Start of Block

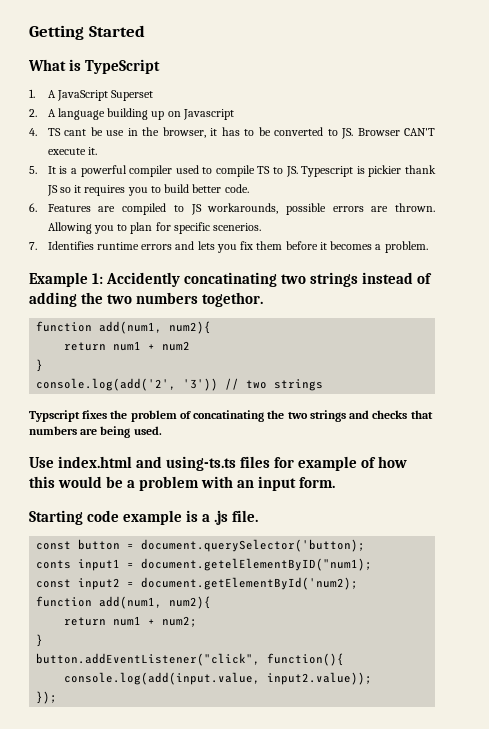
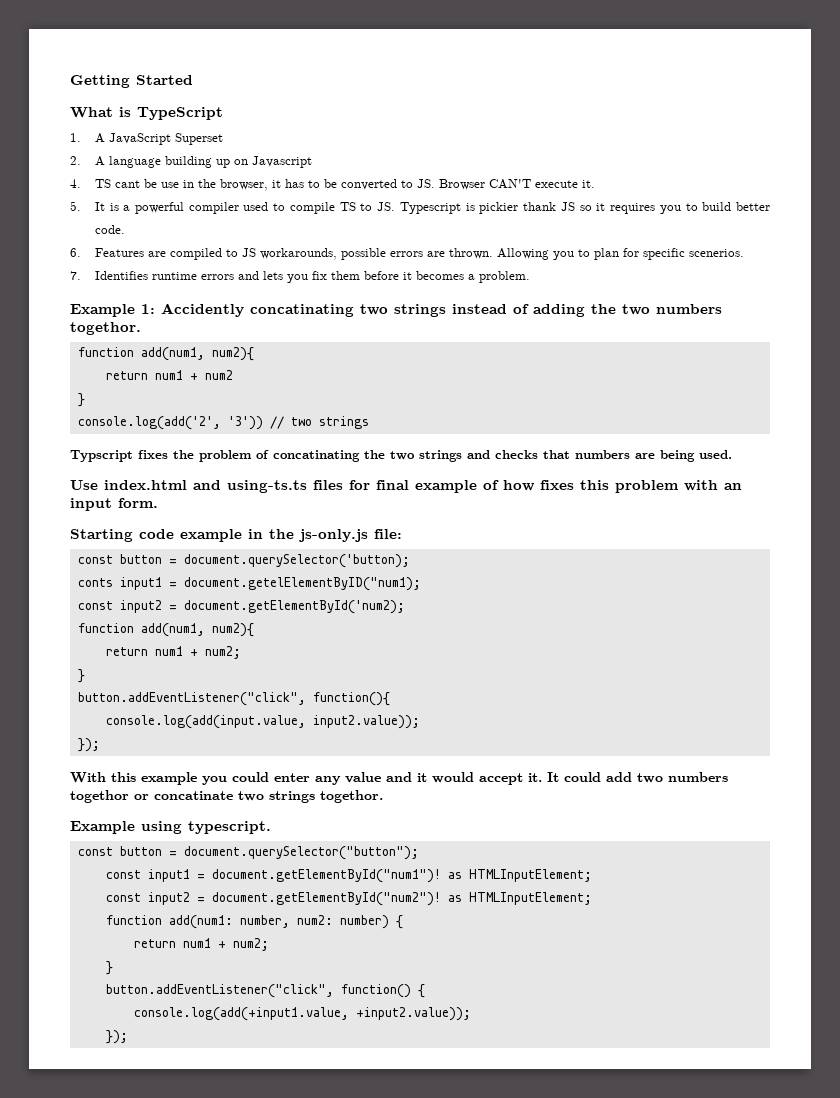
- Use index.html and using-ts.ts files for example of how this would be a problem with an input form.
+ Use index.html and using-ts.ts files for final example of how fixes this problem with an input form.
- Starting code example is a .js file.
+ Starting code example in the js-only.js file:
+ With this example you could enter any value and it would accept it. It could add two numbers togethor or concatinate two strings togethor.
+ Example using typescript.
+ const button = document.querySelector("button");
+ const input1 = document.getElementById("num1")! as HTMLInputElement;
+ const input2 = document.getElementById("num2")! as HTMLInputElement;
+ function add(num1: number, num2: number) {
+ return num1 + num2;
+ }
+ button.addEventListener("click", function() {
+ console.log(add(+input1.value, +input2.value));
+ });

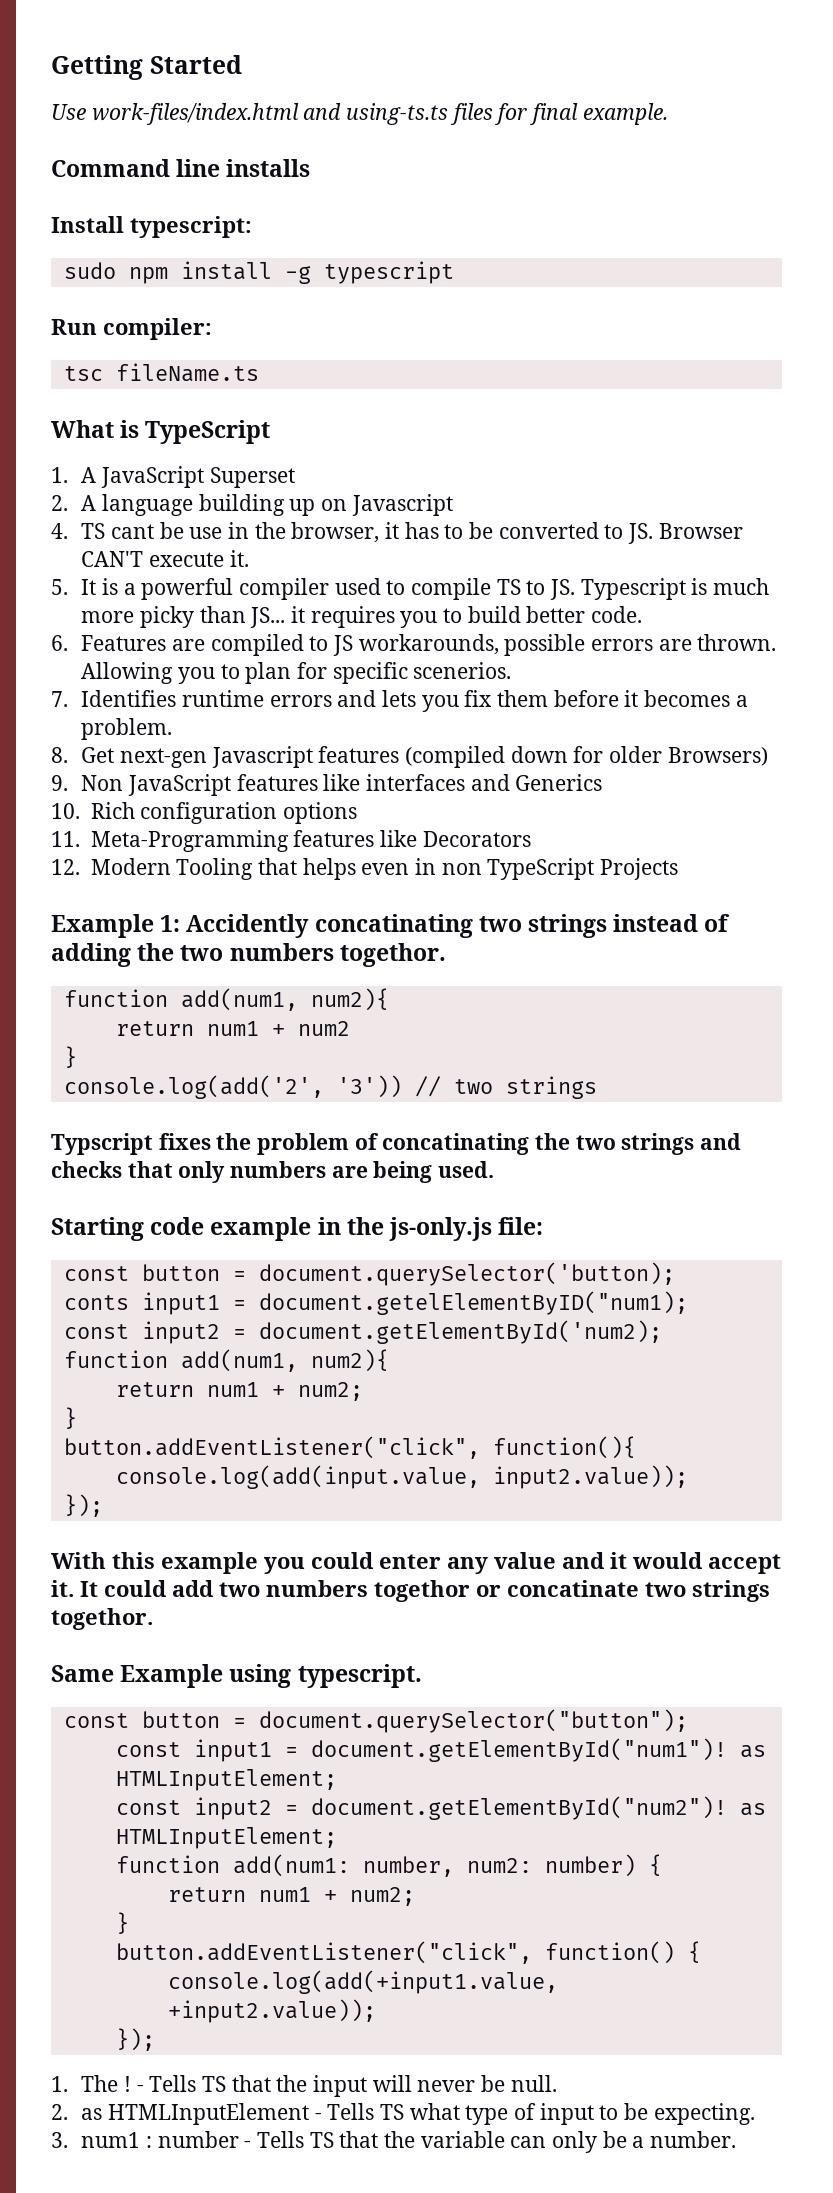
+ Use work-files/index.html and using-ts.ts files for final example.
+ Command line installs
+ Install typescript:
+ sudo npm install -g typescript
+ Run compiler:
+ tsc fileName.ts
- 5. It is a powerful compiler used to compile TS to JS. Typescript is pickier thank JS so it requires you to build better code.
+ 5. It is a powerful compiler used to compile TS to JS. Typescript is much more picky than JS... it requires you to build better code.
+ 8. Get next-gen Javascript features (compiled down for older Browsers)
+ 9. Non JavaScript features like interfaces and Generics
+ 10. Rich configuration options
+ 11. Meta-Programming features like Decorators
+ 12. Modern Tooling that helps even in non TypeScript Projects
- Typscript fixes the problem of concatinating the two strings and checks that numbers are being used.
+ Typscript fixes the problem of concatinating the two strings and checks that only numbers are being used.
- Use index.html and using-ts.ts files for final example of how fixes this problem with an input form.
- Example using typescript.
+ Same Example using typescript.
+ 1. The ! - Tells TS that the input will never be null.
+ 2. as HTMLInputElement - Tells TS what type of input to be expecting.
+ 3. num1 : number - Tells TS that the variable can only be a number.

End of Block

▸ Work task:
Scan the data above for the word "button". Copy every line in which it is found.

▸ Task answer:
+ const button = document.querySelector("button");
+ button.addEventListener("click", function() {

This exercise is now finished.